[Code change snippets]
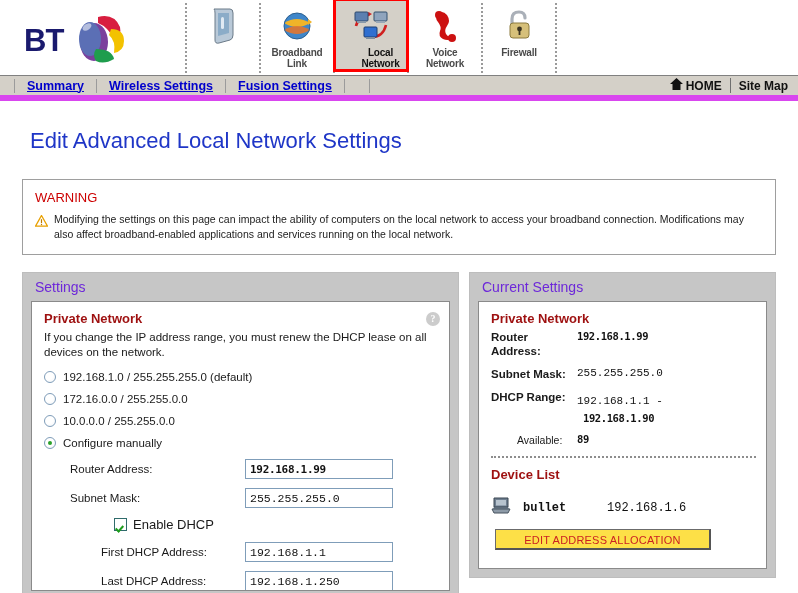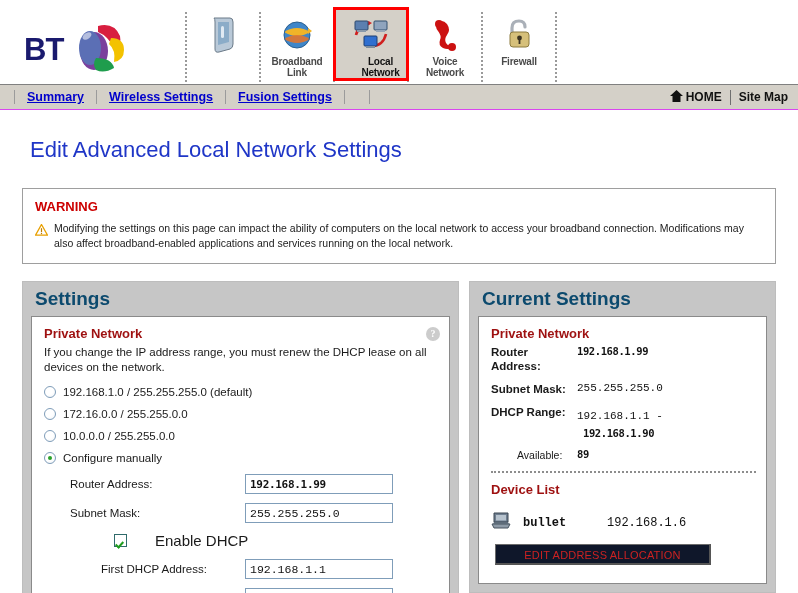--- a/index.html
+++ b/index.html
@@ -15,7 +15,7 @@
   
   .header {
     position: relative;
-    height: 84px;
+    height: 75px;
     background: #ffffff;
     display: flex;
     align-items: flex-end;

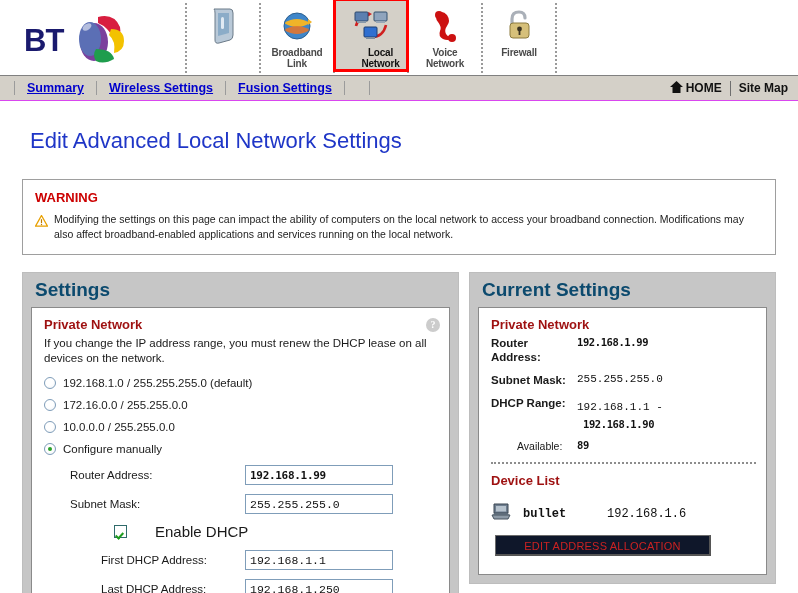--- a/index.html
+++ b/index.html
@@ -80,7 +80,7 @@
     height: 26px;
     background: #d4d0c8;
     border-top: 1px solid #808080;
-    border-bottom: 1px solid #d946ef;
+    border-bottom: 6px solid #d946ef;
     display: flex;
     align-items: center;
     padding: 0 10px 0 14px;

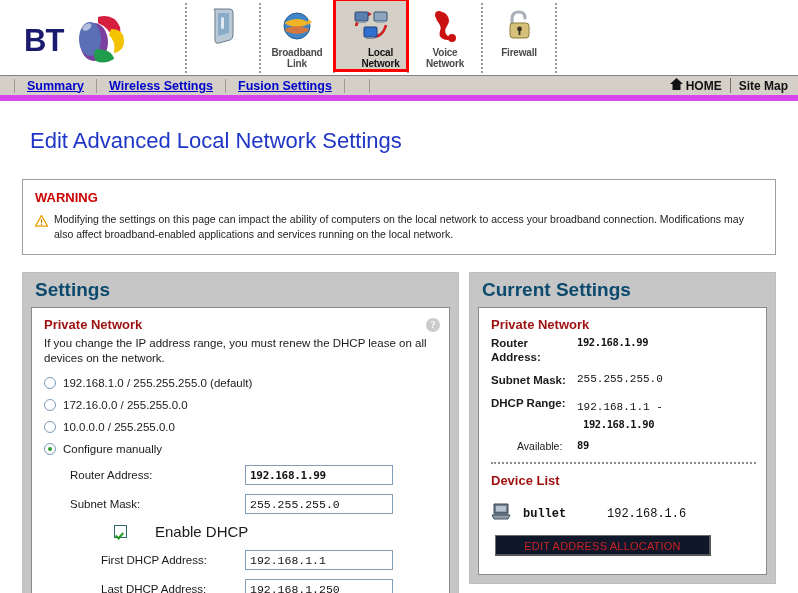--- a/index.html
+++ b/index.html
@@ -143,7 +143,7 @@
   }
   .warning-title {
     color: #cc0000;
-    font-weight: bold;
+    font-weight: normal;
     font-size: 13px;
     margin-bottom: 7px;
   }

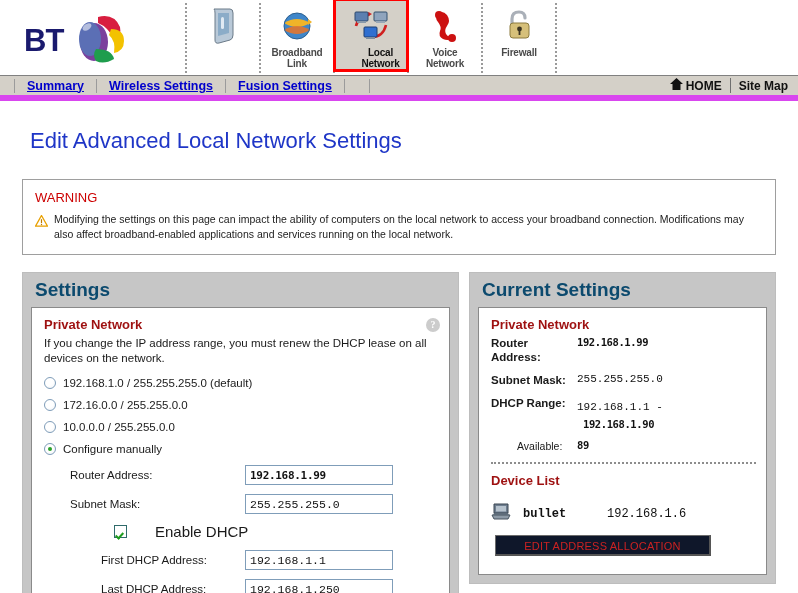--- a/index.html
+++ b/index.html
@@ -171,9 +171,9 @@
     padding: 6px 8px 8px 8px;
   }
   .panel-h {
-    font-size: 19px;
-    color: #0c4a6e;
-    font-weight: bold;
+    font-size: 14px;
+    color: #6d28d9;
+    font-weight: normal;
     margin: 0 0 6px 4px;
     letter-spacing: 0px;
   }

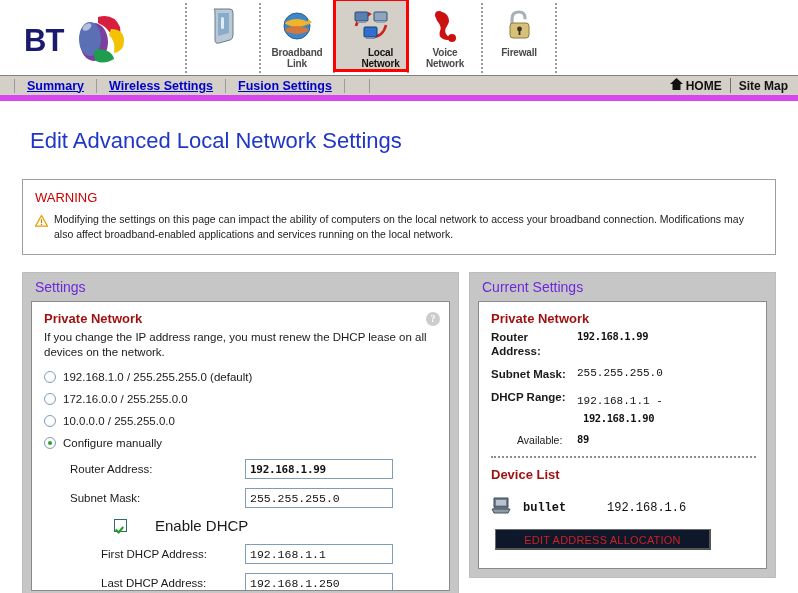--- a/index.html
+++ b/index.html
@@ -268,9 +268,8 @@
     display: flex;
     align-items: center;
     margin: 4px 0 10px 70px;
-    font-size: 15px;
+    font-size: 13px;
     color: #1a1a1a;
-    gap: 22px;
   }
   .checkbox {
     width: 13px; height: 13px;

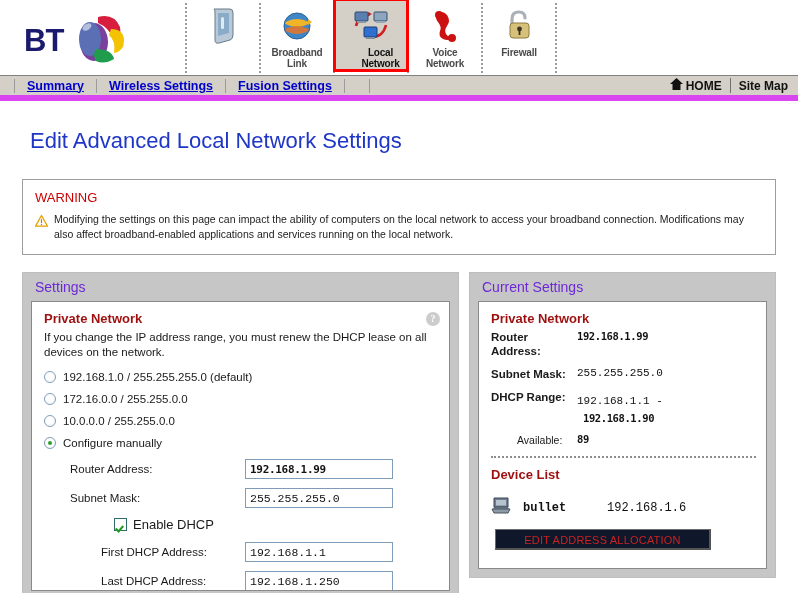--- a/index.html
+++ b/index.html
@@ -351,7 +351,7 @@
     width: 216px;
     margin: 0 0 0 4px;
     height: 21px;
-    background: #0f172a;
+    background: #fde047;
     border: 1px solid #6b6b6b;
     border-right: 2px solid #555;
     border-bottom: 2px solid #555;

▸ **What to produce**: Write out every entry again word for word, without any of the pictures.

▸ **Answer**:
--- a/index.html
+++ b/index.html
@@ -15,7 +15,7 @@
   
   .header {
     position: relative;
-    height: 84px;
+    height: 75px;
     background: #ffffff;
     display: flex;
     align-items: flex-end;

--- a/index.html
+++ b/index.html
@@ -80,7 +80,7 @@
     height: 26px;
     background: #d4d0c8;
     border-top: 1px solid #808080;
-    border-bottom: 1px solid #d946ef;
+    border-bottom: 6px solid #d946ef;
     display: flex;
     align-items: center;
     padding: 0 10px 0 14px;

--- a/index.html
+++ b/index.html
@@ -143,7 +143,7 @@
   }
   .warning-title {
     color: #cc0000;
-    font-weight: bold;
+    font-weight: normal;
     font-size: 13px;
     margin-bottom: 7px;
   }

--- a/index.html
+++ b/index.html
@@ -171,9 +171,9 @@
     padding: 6px 8px 8px 8px;
   }
   .panel-h {
-    font-size: 19px;
-    color: #0c4a6e;
-    font-weight: bold;
+    font-size: 14px;
+    color: #6d28d9;
+    font-weight: normal;
     margin: 0 0 6px 4px;
     letter-spacing: 0px;
   }

--- a/index.html
+++ b/index.html
@@ -268,9 +268,8 @@
     display: flex;
     align-items: center;
     margin: 4px 0 10px 70px;
-    font-size: 15px;
+    font-size: 13px;
     color: #1a1a1a;
-    gap: 22px;
   }
   .checkbox {
     width: 13px; height: 13px;

--- a/index.html
+++ b/index.html
@@ -351,7 +351,7 @@
     width: 216px;
     margin: 0 0 0 4px;
     height: 21px;
-    background: #0f172a;
+    background: #fde047;
     border: 1px solid #6b6b6b;
     border-right: 2px solid #555;
     border-bottom: 2px solid #555;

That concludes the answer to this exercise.